-- Raw data follows --
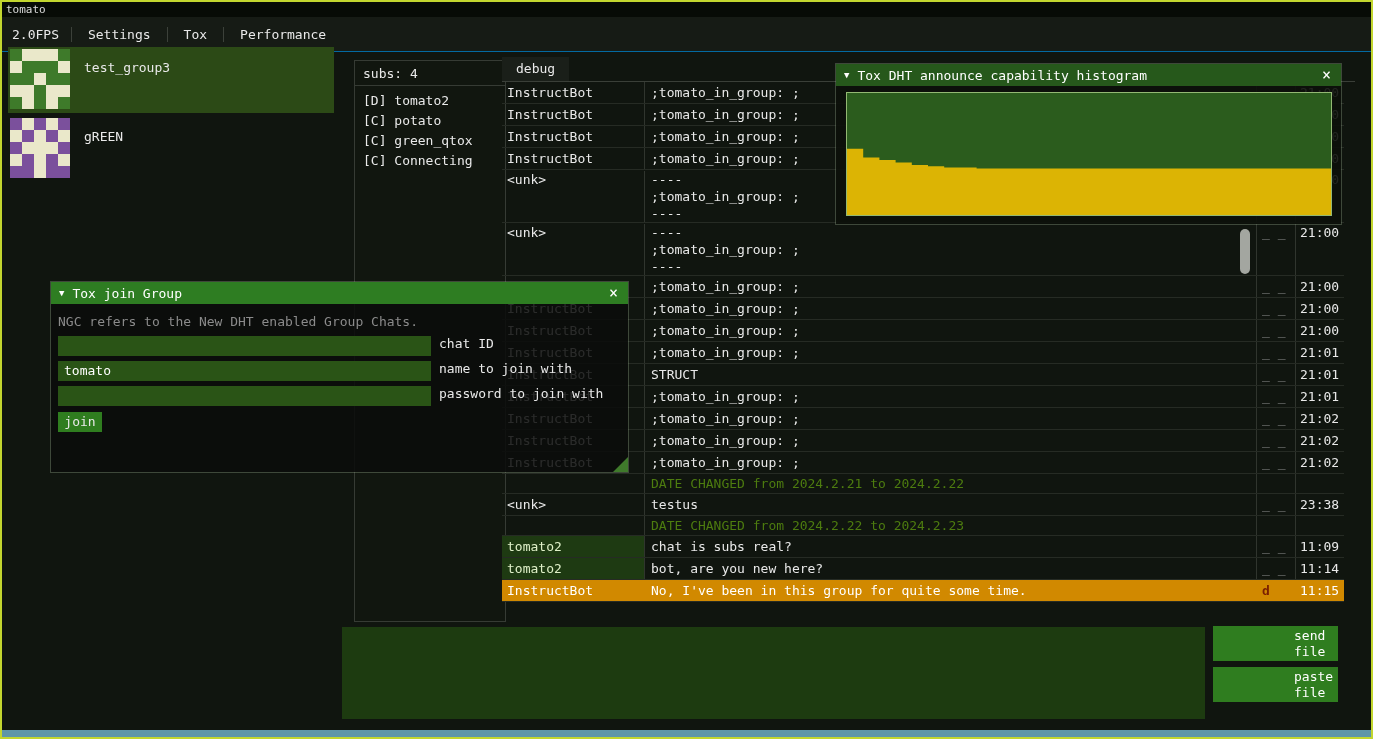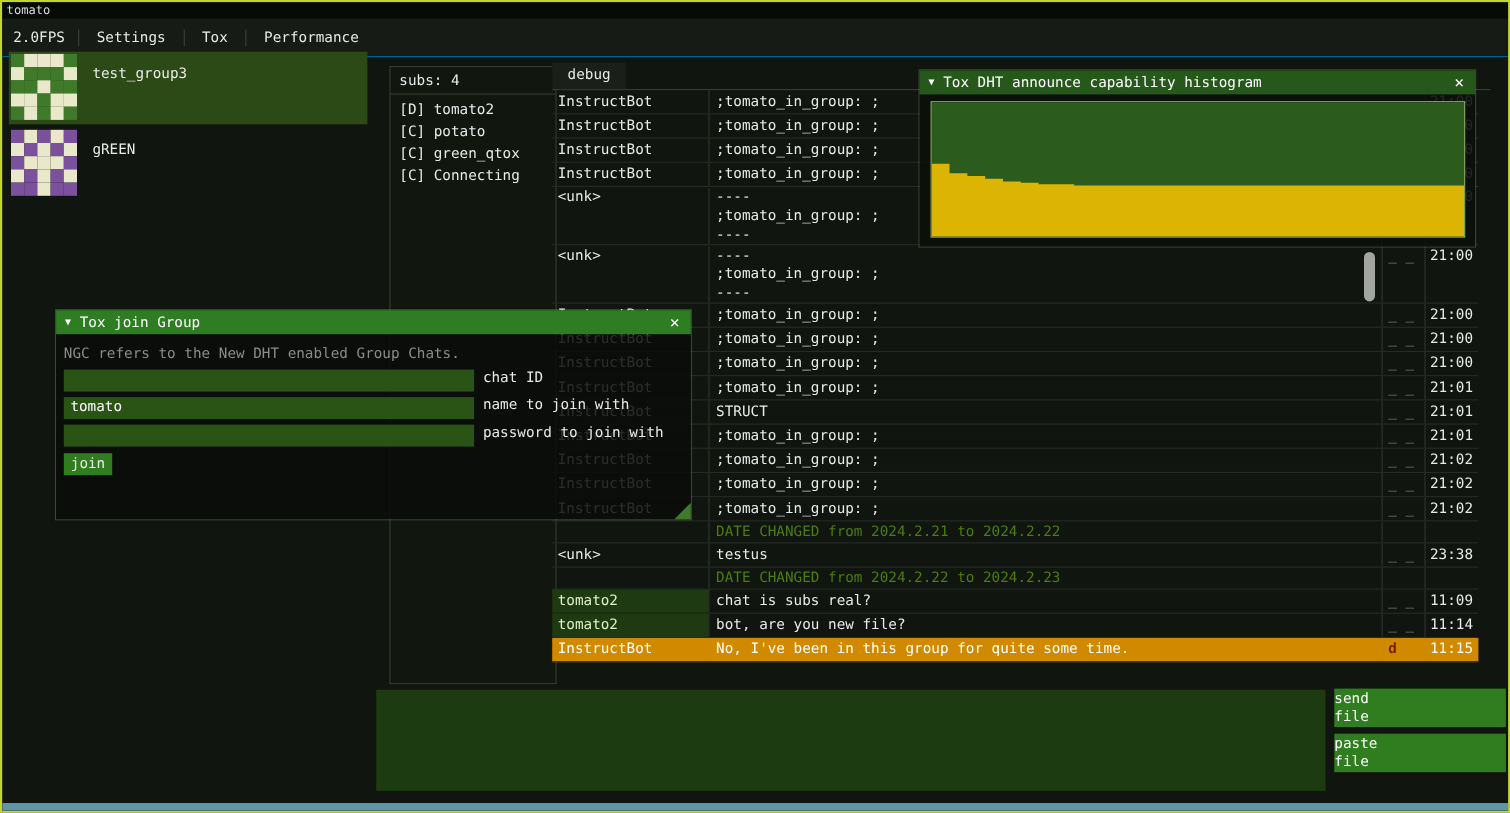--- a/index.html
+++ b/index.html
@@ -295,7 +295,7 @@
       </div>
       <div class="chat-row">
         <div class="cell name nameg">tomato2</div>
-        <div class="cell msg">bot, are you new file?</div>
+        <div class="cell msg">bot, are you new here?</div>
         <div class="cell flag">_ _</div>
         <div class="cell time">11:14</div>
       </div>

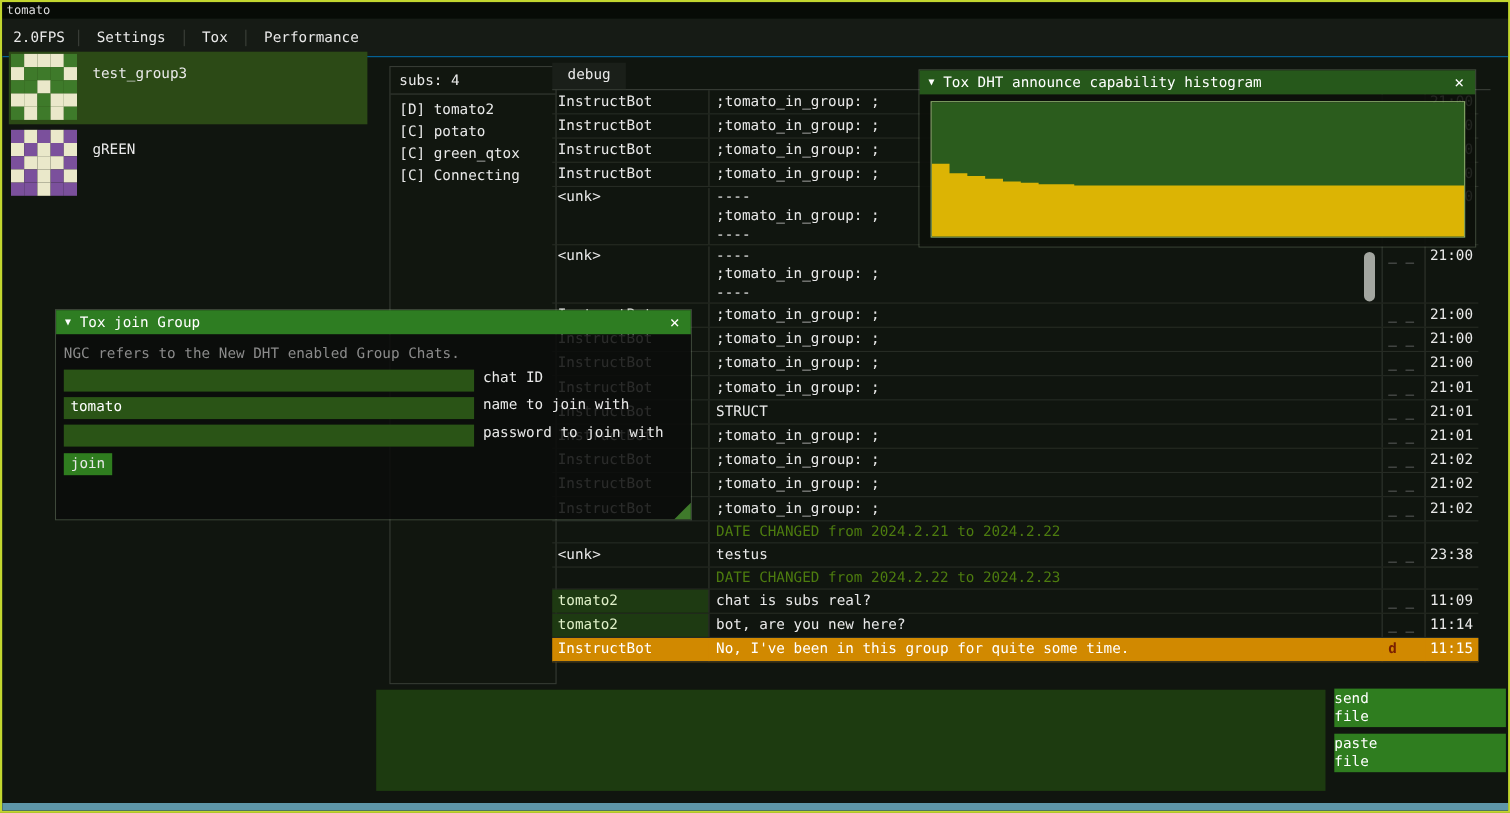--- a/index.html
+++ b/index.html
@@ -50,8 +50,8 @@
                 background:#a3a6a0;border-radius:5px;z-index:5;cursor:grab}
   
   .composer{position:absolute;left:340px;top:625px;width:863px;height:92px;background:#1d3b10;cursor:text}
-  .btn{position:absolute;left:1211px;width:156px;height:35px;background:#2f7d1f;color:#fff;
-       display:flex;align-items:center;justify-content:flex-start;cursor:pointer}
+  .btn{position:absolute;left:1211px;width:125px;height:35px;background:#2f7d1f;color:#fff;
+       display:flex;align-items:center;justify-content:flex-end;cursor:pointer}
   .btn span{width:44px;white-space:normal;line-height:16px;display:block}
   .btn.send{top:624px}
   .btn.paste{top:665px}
-- Raw data concluded --
- **Try it**
Count how many lines in the records above hold the word "center", and answer with that number alone.

- **Reply**
2